Requirements of supplemental iron for biofilm formation and synthesis of C₅₆–C₆₈ fatty acids. M. smegmatis biofilms were grown for 4 days, with supplemental ferric iron induced in the following concentrations: none (A), 0.5 μM (B), 1 μM (C), 2 μM (D) and 5 μM (E). Samples were harvested, mycolic acids extracted, and analysed by MALDI-TOF as shown in the right. The position of the series of C₅₆–C₆₈ fatty acids is indicated above.

Fig. 7

MALDI-TOF analysis of mycolic acid extracts from M. smegmatis cells in different growth states. The origin and treatment of cell cultures is as follows. A. Exponential planktonic growth, total-cell extract. B. Four-day biofilm, total-cell extract. C. Stationary-phase culture, total-cell extract. D. Four-day biofilm, cell-associated extract. E. Four-day biofilm, solvent extractable extract.

Fig. 8

Response of fatty acid metabolism genes during biofilm formation and stationary phase. A. Of the 315 genes putatively involved in fatty acid metabolism, only seven clearly show induced expression (> 4-fold) in either the 3 or 4 day biofilm sample. Average fluorescence values of the seven genes are shown in exponential planktonic growth (blue bars), 3 day biofilms (red bars), 4 day biofilms (yellow bars) and stationary-phase cultures (green bars).
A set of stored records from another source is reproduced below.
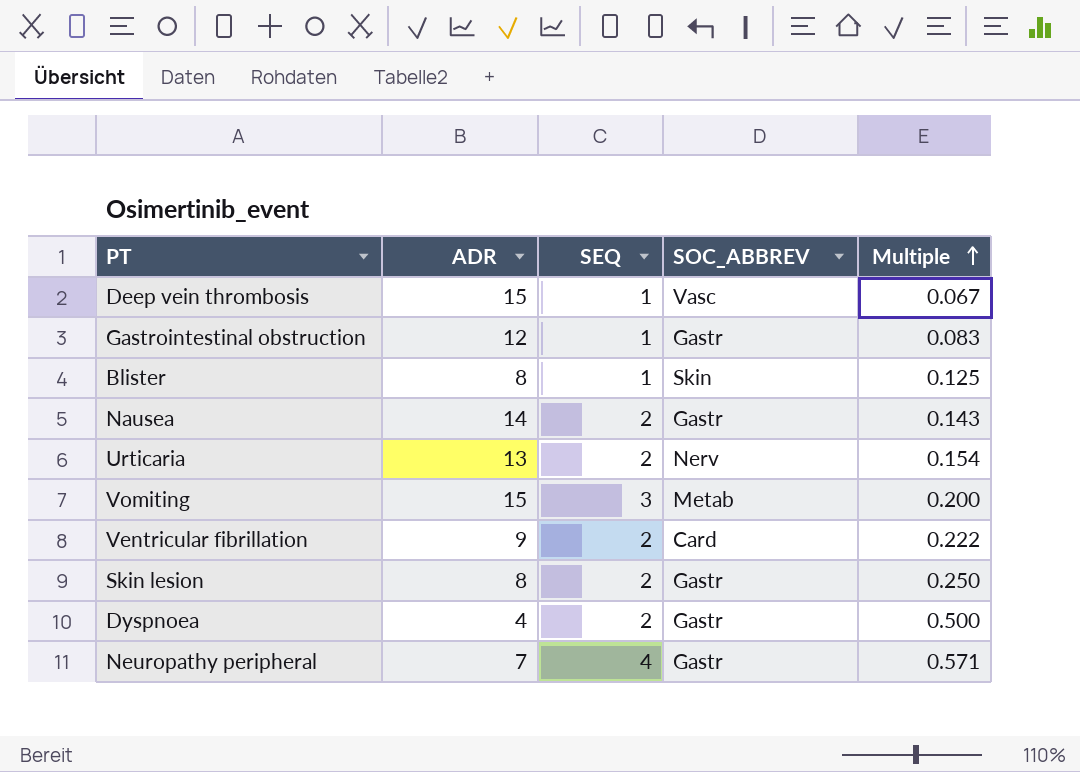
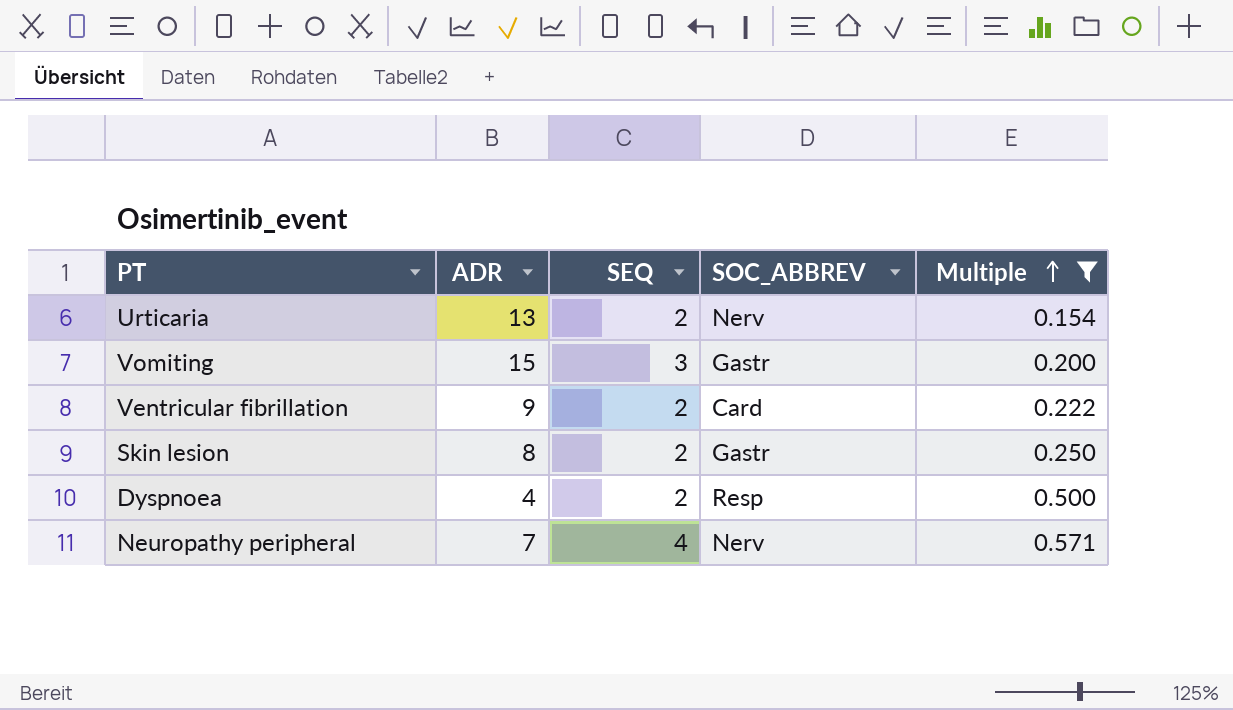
filter: none -> Multiple >= 0.154
Vomiting | SOC_ABBREV: Metab -> Gastr
Dyspnoea | SOC_ABBREV: Gastr -> Resp
Neuropathy peripheral | SOC_ABBREV: Gastr -> Nerv

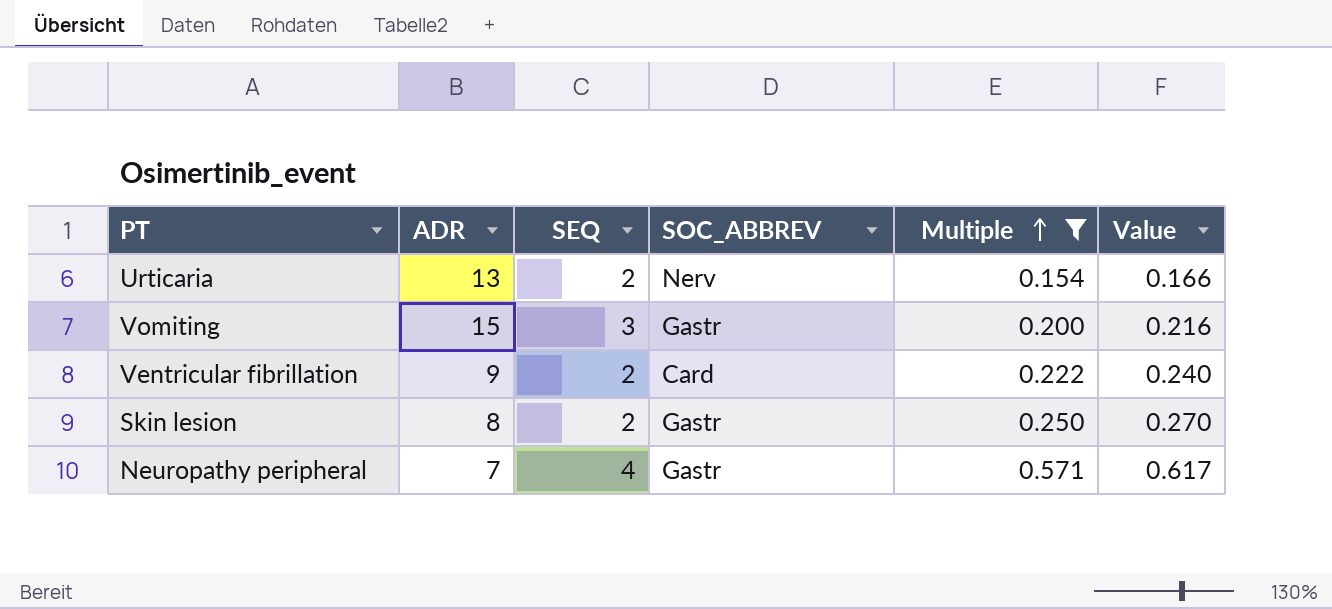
column Value | formula: none -> [Multiple] * 1.08
row Dyspnoea: 4 | 2 | Resp | 0.500 -> none
Neuropathy peripheral | SOC_ABBREV: Nerv -> Gastr

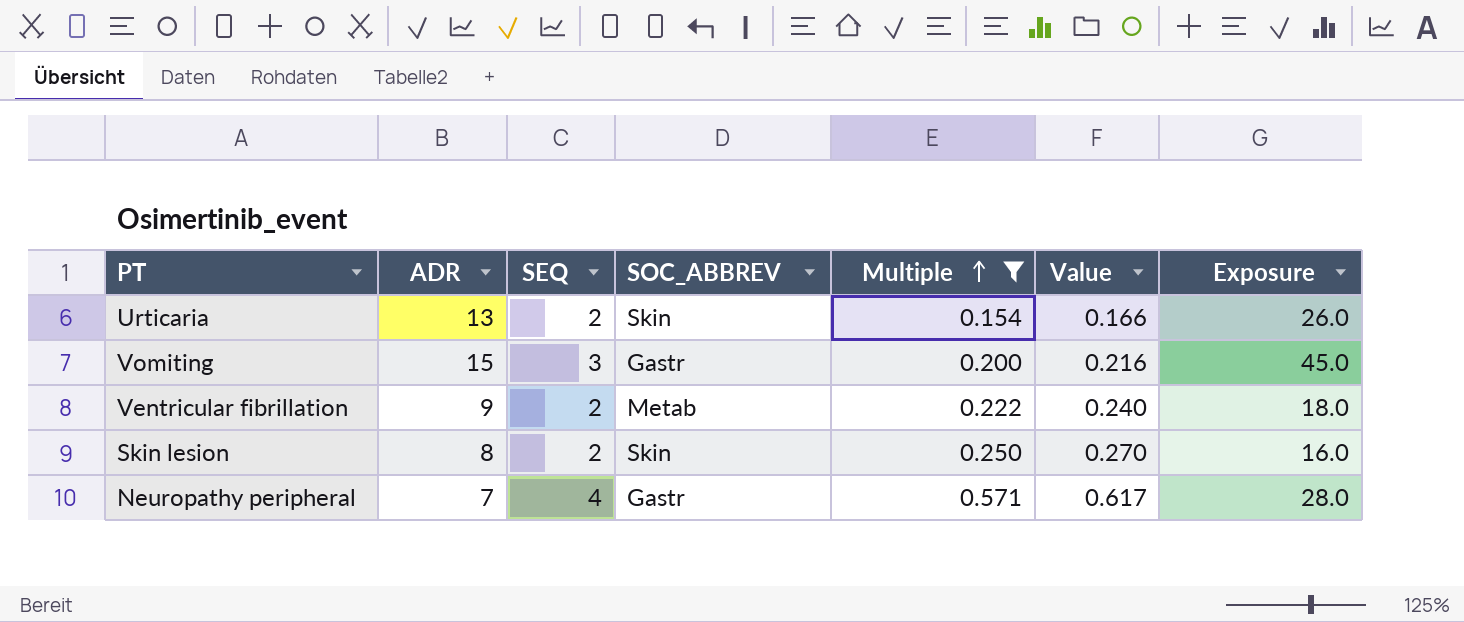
column Exposure | formula: none -> [ADR] * [SEQ]
Urticaria | SOC_ABBREV: Nerv -> Skin
Ventricular fibrillation | SOC_ABBREV: Card -> Metab
Skin lesion | SOC_ABBREV: Gastr -> Skin

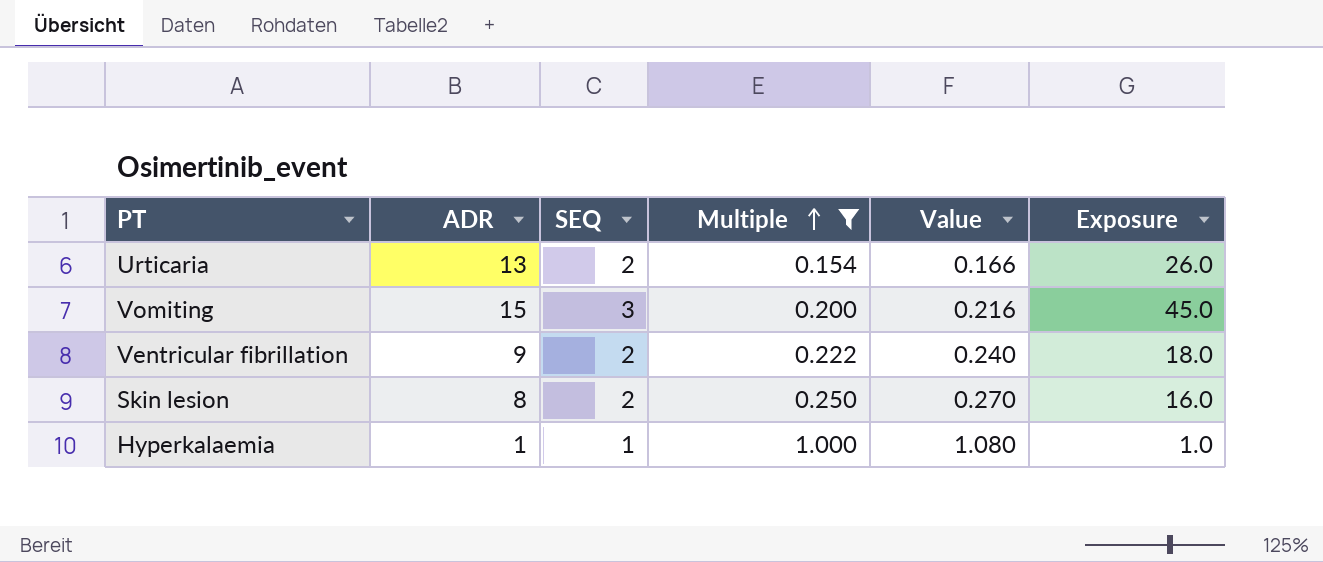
column SOC_ABBREV | position: 4 -> none
row Neuropathy peripheral: 7 | 4 | Gastr | 0.571 | 0.617 | 28.0 -> none
row Hyperkalaemia: none -> 1 | 1 | 1.000 | 1.080 | 1.0

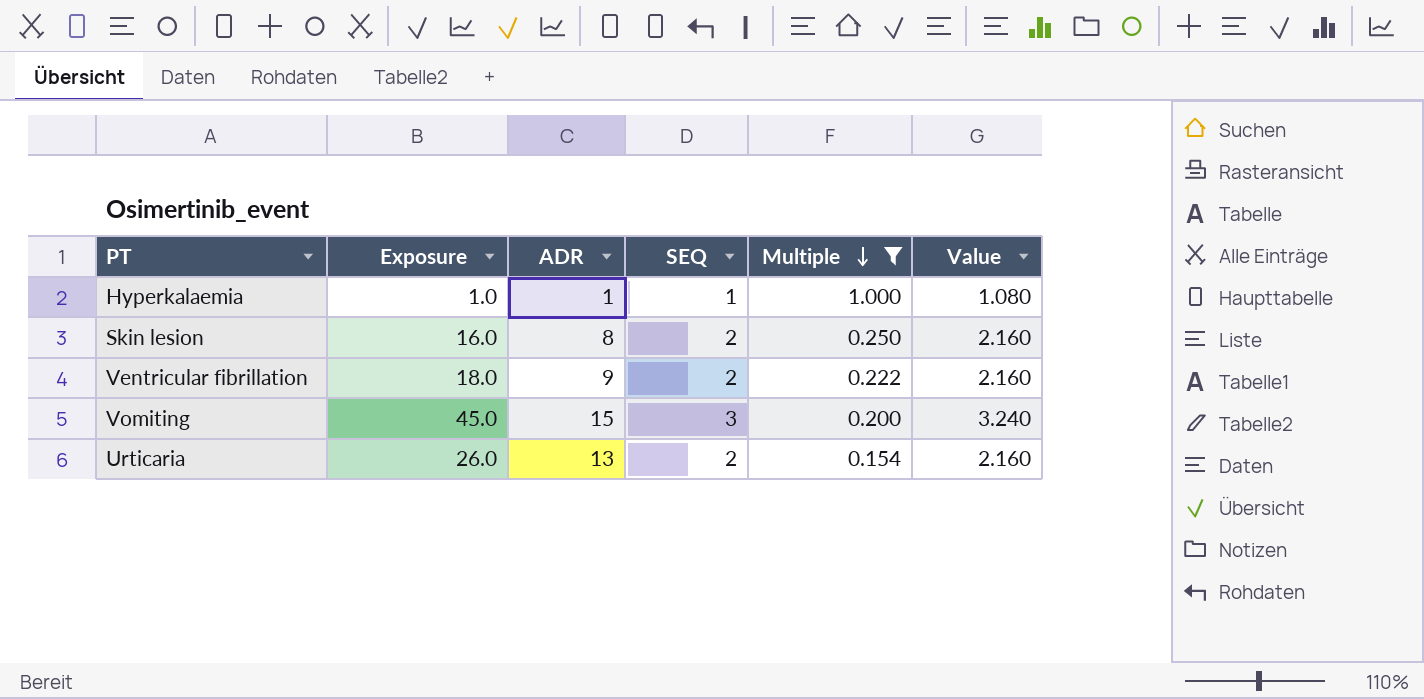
row order: Multiple ascending -> Multiple descending
column Exposure | position: 6 -> 2
column Value | formula: [Multiple] * 1.08 -> [SEQ] * 1.08

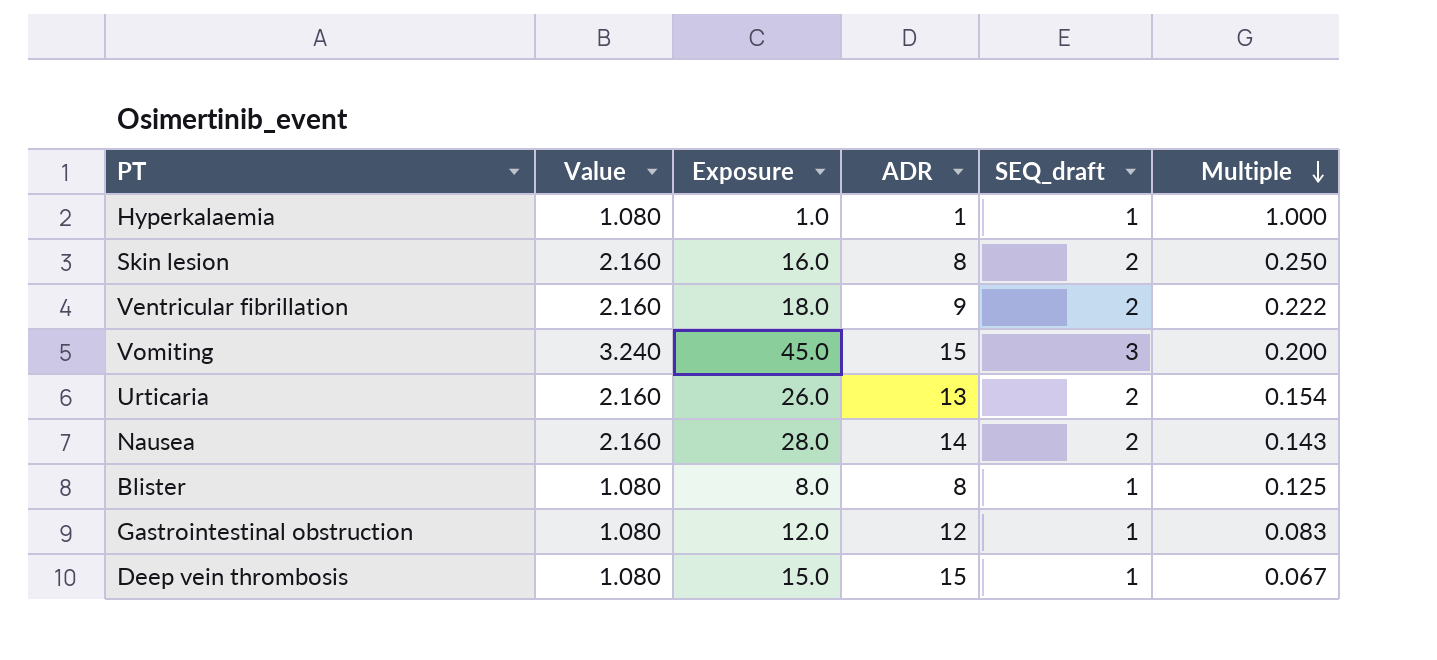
filter: Multiple >= 0.154 -> none
column Value | position: 6 -> 2
column name: SEQ -> SEQ_draft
Fluorescence values for the exponential planktonic sample are the average of 12 normalized slides, and for the other three experimental conditions, are the average from three independent experiments. B. M. smegmatis contains 42 putative fadE genes, most of which are not expressed under any of the conditions tested. Average fluorescence values for these 42 genes in exponential planktonic growth (blue bars), 3 day biofilms (red bars), 4 day biofilms (yellow bars) and stationary phase (green bars) are shown. The average values for each condition were calculated as described in panel A.